--- Records for processing Enclosed Below ---

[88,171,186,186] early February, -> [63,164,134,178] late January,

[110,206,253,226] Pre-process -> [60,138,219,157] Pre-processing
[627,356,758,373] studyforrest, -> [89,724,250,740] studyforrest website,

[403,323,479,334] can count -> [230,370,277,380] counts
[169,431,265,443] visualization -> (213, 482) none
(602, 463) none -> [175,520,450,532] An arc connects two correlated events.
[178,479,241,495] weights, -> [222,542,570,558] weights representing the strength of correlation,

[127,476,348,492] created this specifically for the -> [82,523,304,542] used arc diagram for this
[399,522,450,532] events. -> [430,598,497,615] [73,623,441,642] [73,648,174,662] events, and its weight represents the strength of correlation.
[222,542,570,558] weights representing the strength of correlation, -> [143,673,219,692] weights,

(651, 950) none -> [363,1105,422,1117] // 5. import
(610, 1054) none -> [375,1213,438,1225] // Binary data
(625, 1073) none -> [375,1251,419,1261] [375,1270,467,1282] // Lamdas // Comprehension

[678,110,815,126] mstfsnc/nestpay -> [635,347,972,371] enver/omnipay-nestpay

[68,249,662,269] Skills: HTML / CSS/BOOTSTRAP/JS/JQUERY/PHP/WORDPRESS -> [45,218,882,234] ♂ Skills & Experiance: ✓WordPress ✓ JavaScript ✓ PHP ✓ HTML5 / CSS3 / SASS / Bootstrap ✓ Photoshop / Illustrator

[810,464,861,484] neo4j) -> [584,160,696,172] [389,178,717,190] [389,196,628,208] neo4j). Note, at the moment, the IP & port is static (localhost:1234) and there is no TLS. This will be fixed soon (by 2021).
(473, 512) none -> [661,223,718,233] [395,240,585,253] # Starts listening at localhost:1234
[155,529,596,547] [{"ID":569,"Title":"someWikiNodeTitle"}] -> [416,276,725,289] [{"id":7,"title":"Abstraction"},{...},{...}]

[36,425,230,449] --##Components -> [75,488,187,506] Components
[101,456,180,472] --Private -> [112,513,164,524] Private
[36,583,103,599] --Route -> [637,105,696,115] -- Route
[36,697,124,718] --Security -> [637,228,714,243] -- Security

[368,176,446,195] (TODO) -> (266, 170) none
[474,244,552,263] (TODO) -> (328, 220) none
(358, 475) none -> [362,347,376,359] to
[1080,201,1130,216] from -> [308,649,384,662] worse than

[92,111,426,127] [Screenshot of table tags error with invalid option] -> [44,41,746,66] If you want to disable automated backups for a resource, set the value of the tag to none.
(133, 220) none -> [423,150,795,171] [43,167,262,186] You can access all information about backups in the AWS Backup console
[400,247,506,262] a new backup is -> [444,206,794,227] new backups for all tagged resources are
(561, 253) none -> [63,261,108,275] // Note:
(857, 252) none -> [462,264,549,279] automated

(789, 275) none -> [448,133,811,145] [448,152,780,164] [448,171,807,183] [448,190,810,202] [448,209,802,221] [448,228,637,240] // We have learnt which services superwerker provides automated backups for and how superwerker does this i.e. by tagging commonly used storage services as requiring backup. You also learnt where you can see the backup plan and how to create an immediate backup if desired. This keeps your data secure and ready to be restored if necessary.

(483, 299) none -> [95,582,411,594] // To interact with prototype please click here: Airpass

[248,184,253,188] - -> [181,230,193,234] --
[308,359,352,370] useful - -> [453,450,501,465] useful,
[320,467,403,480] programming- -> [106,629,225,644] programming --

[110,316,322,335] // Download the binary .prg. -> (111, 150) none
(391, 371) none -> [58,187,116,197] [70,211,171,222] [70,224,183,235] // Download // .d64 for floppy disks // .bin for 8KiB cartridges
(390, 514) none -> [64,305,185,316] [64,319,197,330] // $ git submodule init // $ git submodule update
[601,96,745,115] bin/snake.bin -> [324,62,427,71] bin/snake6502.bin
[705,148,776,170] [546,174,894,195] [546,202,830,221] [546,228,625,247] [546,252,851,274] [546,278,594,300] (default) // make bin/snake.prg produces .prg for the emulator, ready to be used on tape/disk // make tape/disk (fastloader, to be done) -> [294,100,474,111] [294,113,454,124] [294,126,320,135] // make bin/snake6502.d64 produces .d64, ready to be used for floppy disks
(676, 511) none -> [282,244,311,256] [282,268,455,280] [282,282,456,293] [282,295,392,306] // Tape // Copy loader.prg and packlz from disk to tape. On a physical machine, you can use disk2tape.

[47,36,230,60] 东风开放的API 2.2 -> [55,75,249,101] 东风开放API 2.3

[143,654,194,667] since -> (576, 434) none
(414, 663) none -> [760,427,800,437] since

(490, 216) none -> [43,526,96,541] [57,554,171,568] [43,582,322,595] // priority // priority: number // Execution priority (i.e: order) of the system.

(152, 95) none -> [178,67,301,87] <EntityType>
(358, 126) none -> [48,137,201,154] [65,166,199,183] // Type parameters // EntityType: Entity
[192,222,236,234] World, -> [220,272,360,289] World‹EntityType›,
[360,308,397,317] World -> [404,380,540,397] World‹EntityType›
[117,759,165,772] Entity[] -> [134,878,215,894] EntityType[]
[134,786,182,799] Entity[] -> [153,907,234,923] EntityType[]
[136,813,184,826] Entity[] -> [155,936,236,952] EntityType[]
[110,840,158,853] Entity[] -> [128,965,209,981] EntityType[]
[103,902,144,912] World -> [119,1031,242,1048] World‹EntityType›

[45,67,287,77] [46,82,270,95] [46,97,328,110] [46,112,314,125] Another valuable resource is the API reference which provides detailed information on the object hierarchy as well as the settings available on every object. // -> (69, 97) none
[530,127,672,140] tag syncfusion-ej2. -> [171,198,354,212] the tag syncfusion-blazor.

--- End of Enclosed Records for processing ---

◆ **Task item**:
Retype each line above exactly as written.

◆ **Solved exercise**:
[88,171,186,186] early February, -> [63,164,134,178] late January,

[110,206,253,226] Pre-process -> [60,138,219,157] Pre-processing
[627,356,758,373] studyforrest, -> [89,724,250,740] studyforrest website,

[403,323,479,334] can count -> [230,370,277,380] counts
[169,431,265,443] visualization -> (213, 482) none
(602, 463) none -> [175,520,450,532] An arc connects two correlated events.
[178,479,241,495] weights, -> [222,542,570,558] weights representing the strength of correlation,

[127,476,348,492] created this specifically for the -> [82,523,304,542] used arc diagram for this
[399,522,450,532] events. -> [430,598,497,615] [73,623,441,642] [73,648,174,662] events, and its weight represents the strength of correlation.
[222,542,570,558] weights representing the strength of correlation, -> [143,673,219,692] weights,

(651, 950) none -> [363,1105,422,1117] // 5. import
(610, 1054) none -> [375,1213,438,1225] // Binary data
(625, 1073) none -> [375,1251,419,1261] [375,1270,467,1282] // Lamdas // Comprehension

[678,110,815,126] mstfsnc/nestpay -> [635,347,972,371] enver/omnipay-nestpay

[68,249,662,269] Skills: HTML / CSS/BOOTSTRAP/JS/JQUERY/PHP/WORDPRESS -> [45,218,882,234] ♂ Skills & Experiance: ✓WordPress ✓ JavaScript ✓ PHP ✓ HTML5 / CSS3 / SASS / Bootstrap ✓ Photoshop / Illustrator

[810,464,861,484] neo4j) -> [584,160,696,172] [389,178,717,190] [389,196,628,208] neo4j). Note, at the moment, the IP & port is static (localhost:1234) and there is no TLS. This will be fixed soon (by 2021).
(473, 512) none -> [661,223,718,233] [395,240,585,253] # Starts listening at localhost:1234
[155,529,596,547] [{"ID":569,"Title":"someWikiNodeTitle"}] -> [416,276,725,289] [{"id":7,"title":"Abstraction"},{...},{...}]

[36,425,230,449] --##Components -> [75,488,187,506] Components
[101,456,180,472] --Private -> [112,513,164,524] Private
[36,583,103,599] --Route -> [637,105,696,115] -- Route
[36,697,124,718] --Security -> [637,228,714,243] -- Security

[368,176,446,195] (TODO) -> (266, 170) none
[474,244,552,263] (TODO) -> (328, 220) none
(358, 475) none -> [362,347,376,359] to
[1080,201,1130,216] from -> [308,649,384,662] worse than

[92,111,426,127] [Screenshot of table tags error with invalid option] -> [44,41,746,66] If you want to disable automated backups for a resource, set the value of the tag to none.
(133, 220) none -> [423,150,795,171] [43,167,262,186] You can access all information about backups in the AWS Backup console
[400,247,506,262] a new backup is -> [444,206,794,227] new backups for all tagged resources are
(561, 253) none -> [63,261,108,275] // Note:
(857, 252) none -> [462,264,549,279] automated

(789, 275) none -> [448,133,811,145] [448,152,780,164] [448,171,807,183] [448,190,810,202] [448,209,802,221] [448,228,637,240] // We have learnt which services superwerker provides automated backups for and how superwerker does this i.e. by tagging commonly used storage services as requiring backup. You also learnt where you can see the backup plan and how to create an immediate backup if desired. This keeps your data secure and ready to be restored if necessary.

(483, 299) none -> [95,582,411,594] // To interact with prototype please click here: Airpass

[248,184,253,188] - -> [181,230,193,234] --
[308,359,352,370] useful - -> [453,450,501,465] useful,
[320,467,403,480] programming- -> [106,629,225,644] programming --

[110,316,322,335] // Download the binary .prg. -> (111, 150) none
(391, 371) none -> [58,187,116,197] [70,211,171,222] [70,224,183,235] // Download // .d64 for floppy disks // .bin for 8KiB cartridges
(390, 514) none -> [64,305,185,316] [64,319,197,330] // $ git submodule init // $ git submodule update
[601,96,745,115] bin/snake.bin -> [324,62,427,71] bin/snake6502.bin
[705,148,776,170] [546,174,894,195] [546,202,830,221] [546,228,625,247] [546,252,851,274] [546,278,594,300] (default) // make bin/snake.prg produces .prg for the emulator, ready to be used on tape/disk // make tape/disk (fastloader, to be done) -> [294,100,474,111] [294,113,454,124] [294,126,320,135] // make bin/snake6502.d64 produces .d64, ready to be used for floppy disks
(676, 511) none -> [282,244,311,256] [282,268,455,280] [282,282,456,293] [282,295,392,306] // Tape // Copy loader.prg and packlz from disk to tape. On a physical machine, you can use disk2tape.

[47,36,230,60] 东风开放的API 2.2 -> [55,75,249,101] 东风开放API 2.3

[143,654,194,667] since -> (576, 434) none
(414, 663) none -> [760,427,800,437] since

(490, 216) none -> [43,526,96,541] [57,554,171,568] [43,582,322,595] // priority // priority: number // Execution priority (i.e: order) of the system.

(152, 95) none -> [178,67,301,87] <EntityType>
(358, 126) none -> [48,137,201,154] [65,166,199,183] // Type parameters // EntityType: Entity
[192,222,236,234] World, -> [220,272,360,289] World‹EntityType›,
[360,308,397,317] World -> [404,380,540,397] World‹EntityType›
[117,759,165,772] Entity[] -> [134,878,215,894] EntityType[]
[134,786,182,799] Entity[] -> [153,907,234,923] EntityType[]
[136,813,184,826] Entity[] -> [155,936,236,952] EntityType[]
[110,840,158,853] Entity[] -> [128,965,209,981] EntityType[]
[103,902,144,912] World -> [119,1031,242,1048] World‹EntityType›

[45,67,287,77] [46,82,270,95] [46,97,328,110] [46,112,314,125] Another valuable resource is the API reference which provides detailed information on the object hierarchy as well as the settings available on every object. // -> (69, 97) none
[530,127,672,140] tag syncfusion-ej2. -> [171,198,354,212] the tag syncfusion-blazor.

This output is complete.